“Here’s a poor Turk who seems to be in a bad way,” he said. “I’m going to give him a drink of cold water, and then we’ll get him on our stretcher.”

Amos looked curiously at his chum, but almost immediately cried:

“You’re right there, Jack; they can feel their injuries just as much as the rest. It was only proper that the boys should take care of their own first; but depend on it they’ve got too big hearts to let any enemy lie here in this hot sun and want for a drink of water.

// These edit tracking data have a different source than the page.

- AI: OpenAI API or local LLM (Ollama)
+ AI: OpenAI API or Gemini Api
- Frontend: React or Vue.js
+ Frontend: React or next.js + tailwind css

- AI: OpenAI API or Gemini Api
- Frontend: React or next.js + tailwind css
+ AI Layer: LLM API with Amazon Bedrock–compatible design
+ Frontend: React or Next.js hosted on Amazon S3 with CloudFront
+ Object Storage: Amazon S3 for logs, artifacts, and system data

There, you can see they are carrying a Turk down on that stretcher.”

Just then Jack gave vent to a cry that betokened some new thrill, and Amos turned quickly to see if the enemy had come in sight again, bent on a fresh attack.

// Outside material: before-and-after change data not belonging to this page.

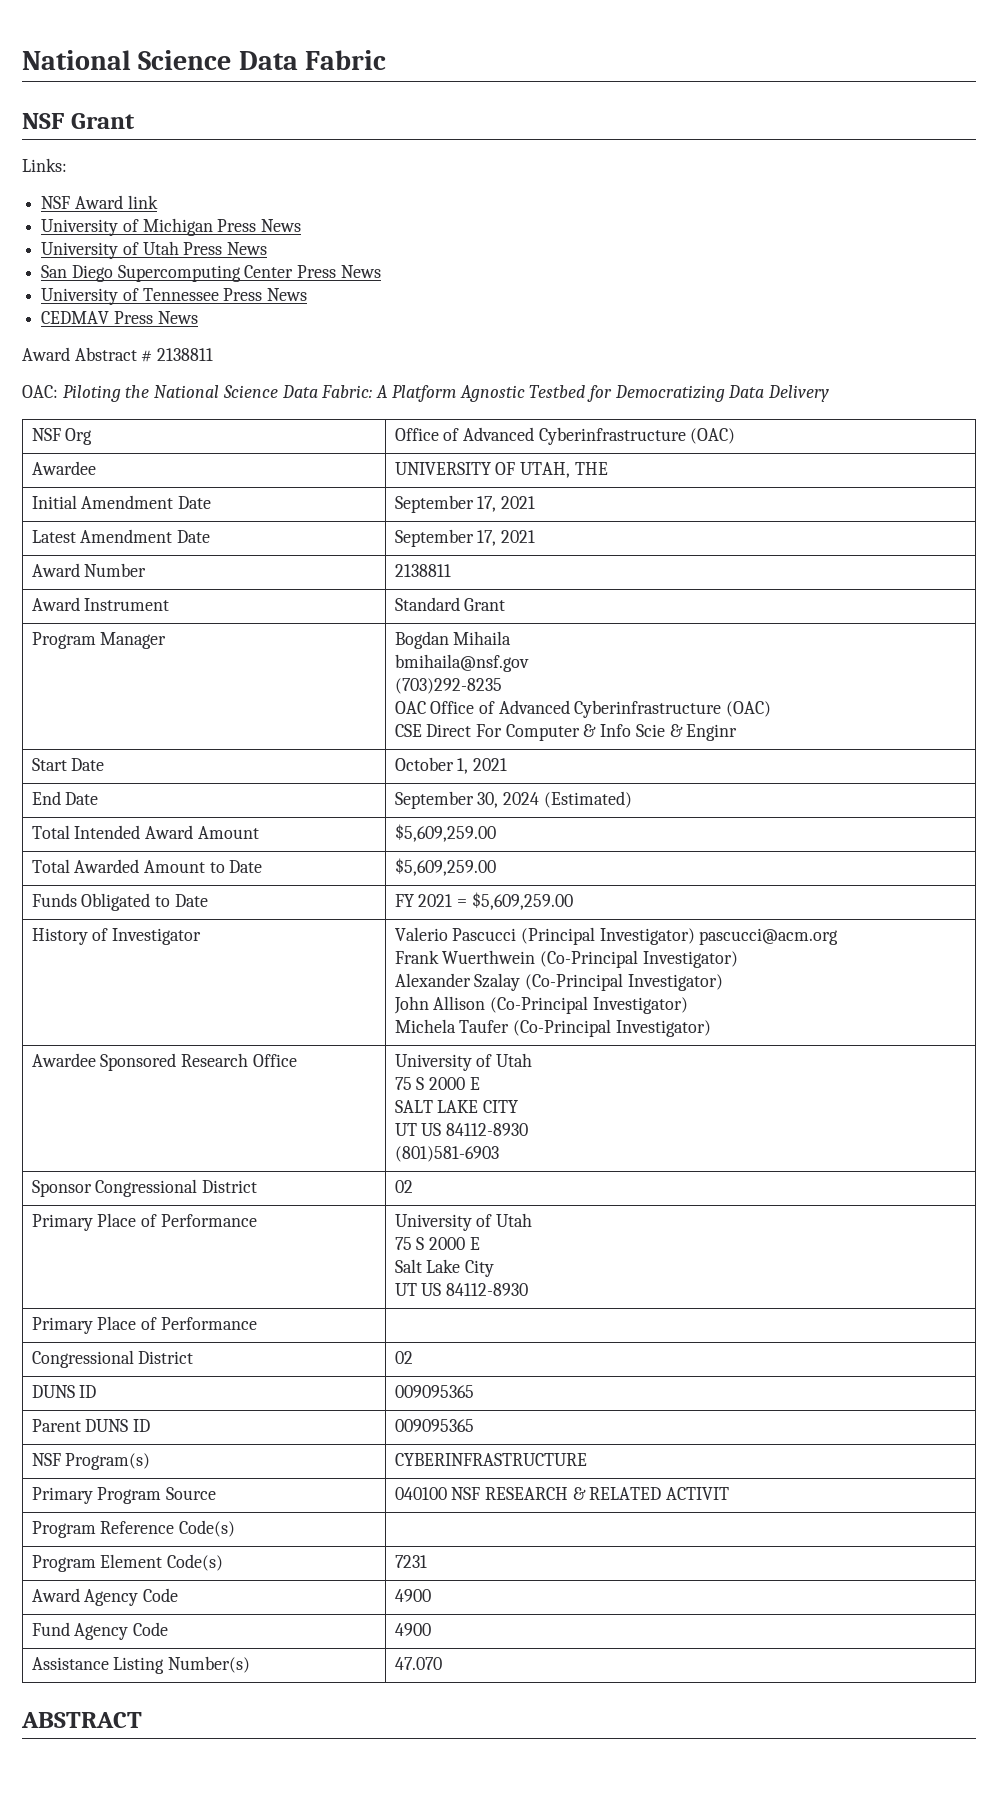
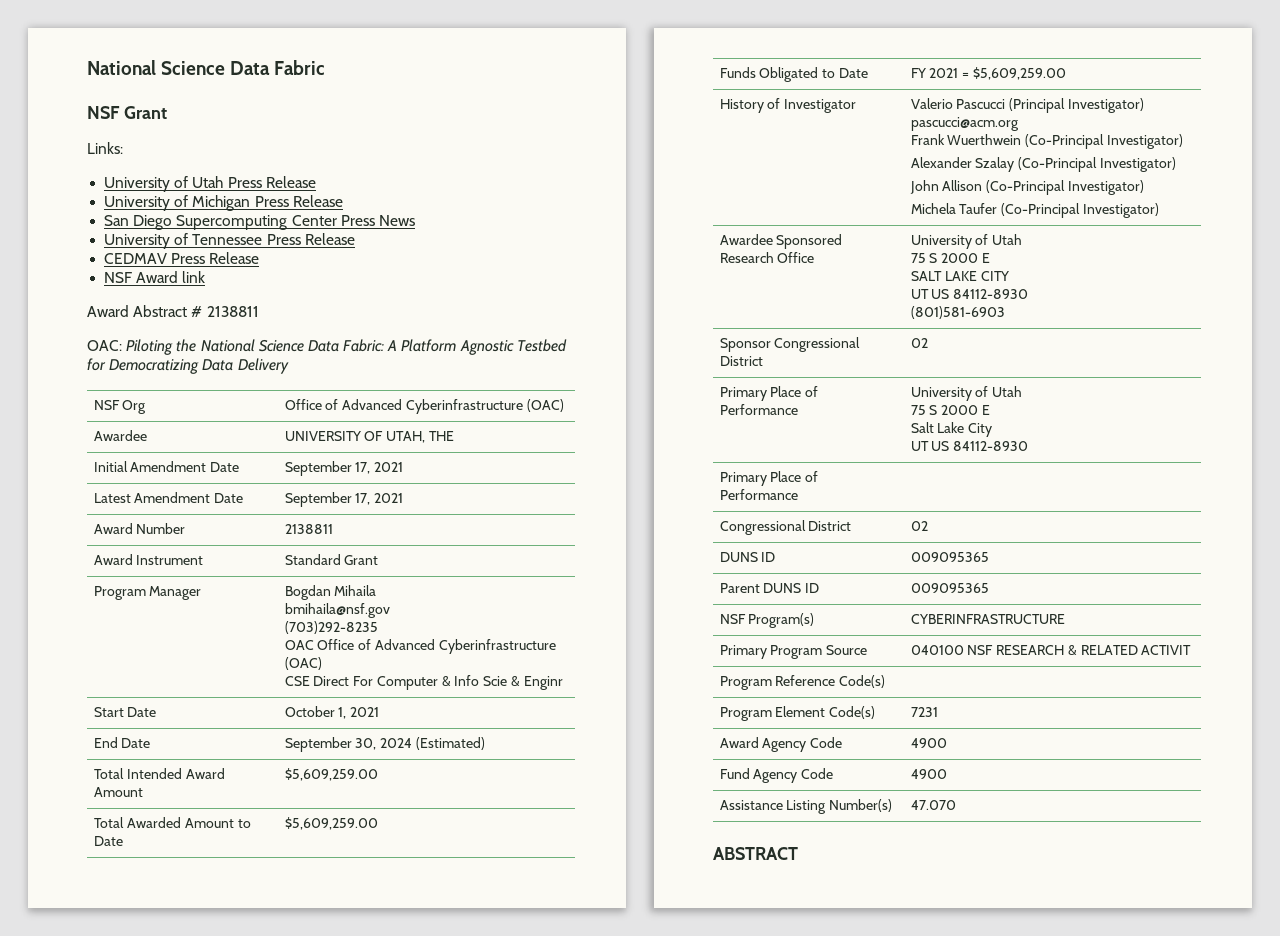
- NSF Award link
+ University of Utah Press Release
- University of Michigan Press News
- University of Utah Press News
+ University of Michigan Press Release
- University of Tennessee Press News
+ University of Tennessee Press Release
- CEDMAV Press News
+ CEDMAV Press Release
+ NSF Award link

“Do you see that dead man lying there on his face, Amos?” Jack demanded, pointing as he spoke. “Look closer and you’ll see he is no Turk but one of those arbitrary German officers we saw trying to force the men to fight.”

“I see what you mean, Jack. He didn’t die from a Territorial’s blow. There is a bayonet through his body, a Turkish sword bayonet, and it came from behind him.”

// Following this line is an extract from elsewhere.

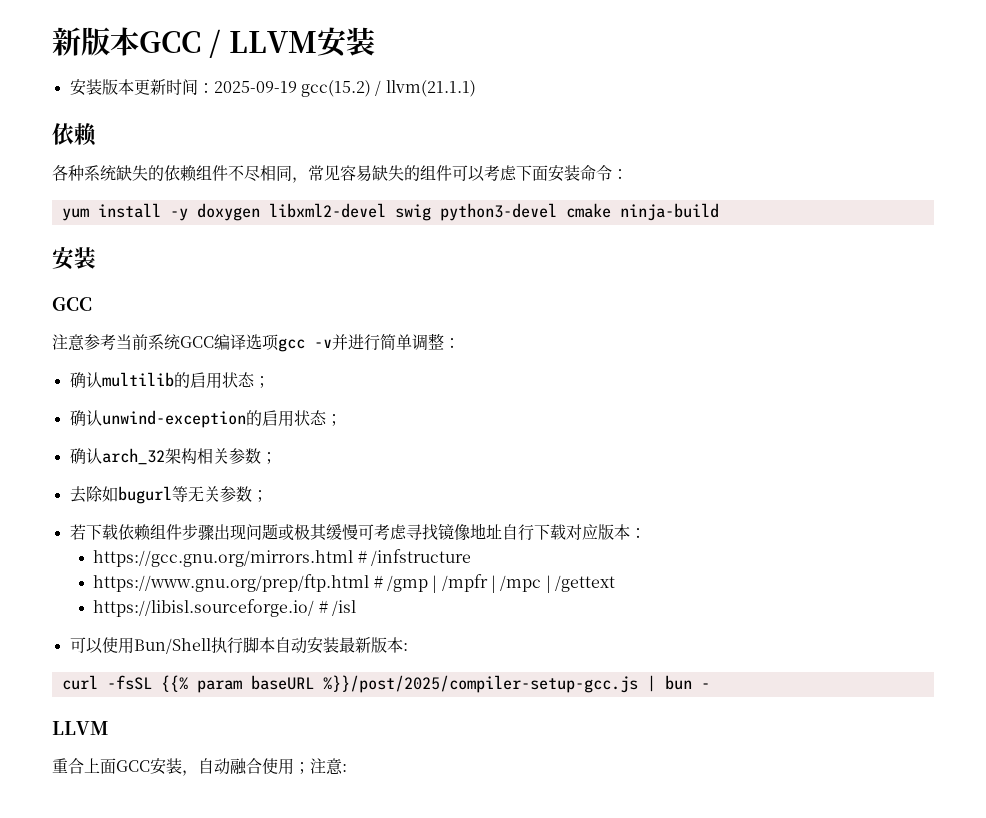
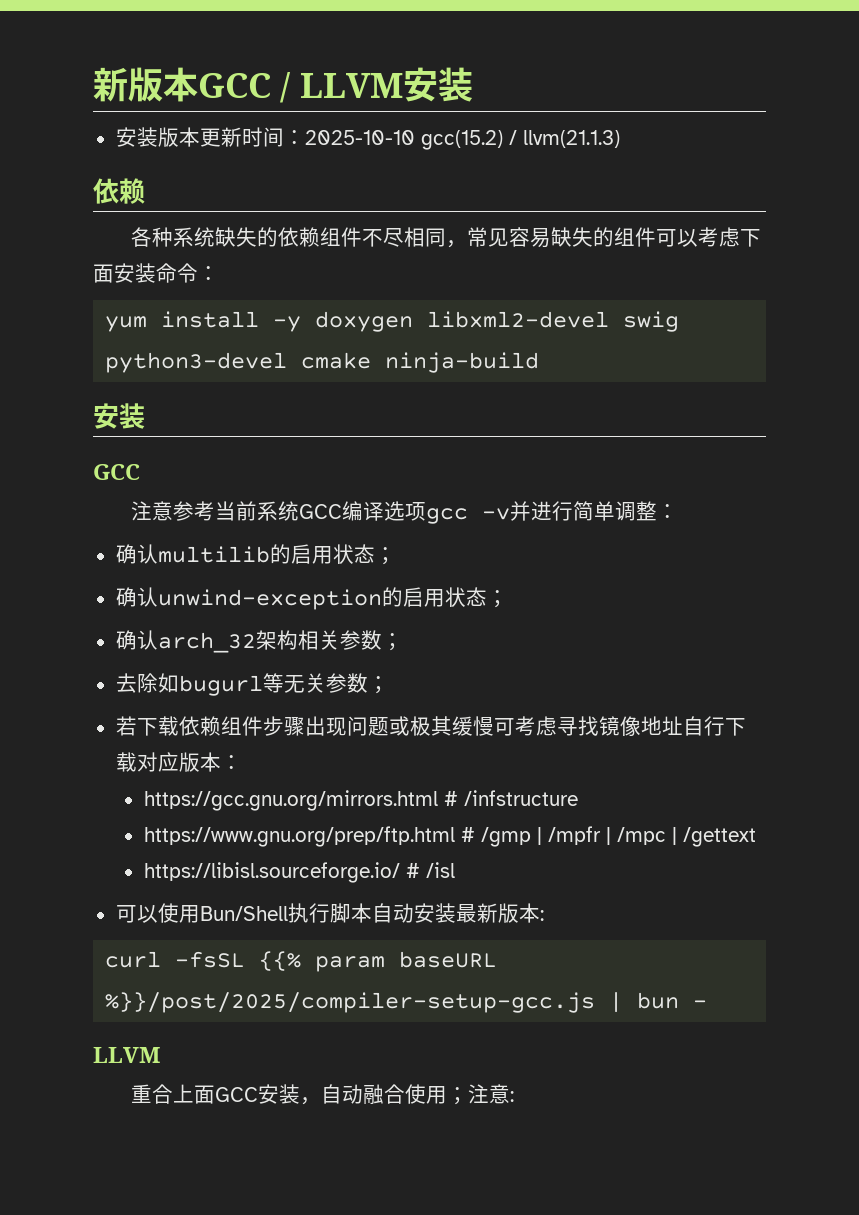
- 安装版本更新时间：2025-09-19 gcc(15.2) / llvm(21.1.1)
+ 安装版本更新时间：2025-10-10 gcc(15.2) / llvm(21.1.3)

“Yes,” said Jack with a shudder, “one of the Turks he may have struck with the flat of his sword repaid the blow. But let us go on and get this man down to the emergency hospital. Then we will come up again, for there are many more Turkish wounded needing attention.”

So they worked diligently on, plodding back and forth, and during that warm afternoon many a feverish Turk called down the blessings of Allah upon the heads of the two friendly American boys who gave him cold water to freshen his parched throat, and then bore him to where his injuries might be attended to.


CHAPTER XX.
STARTING ON A DANGEROUS TRIP.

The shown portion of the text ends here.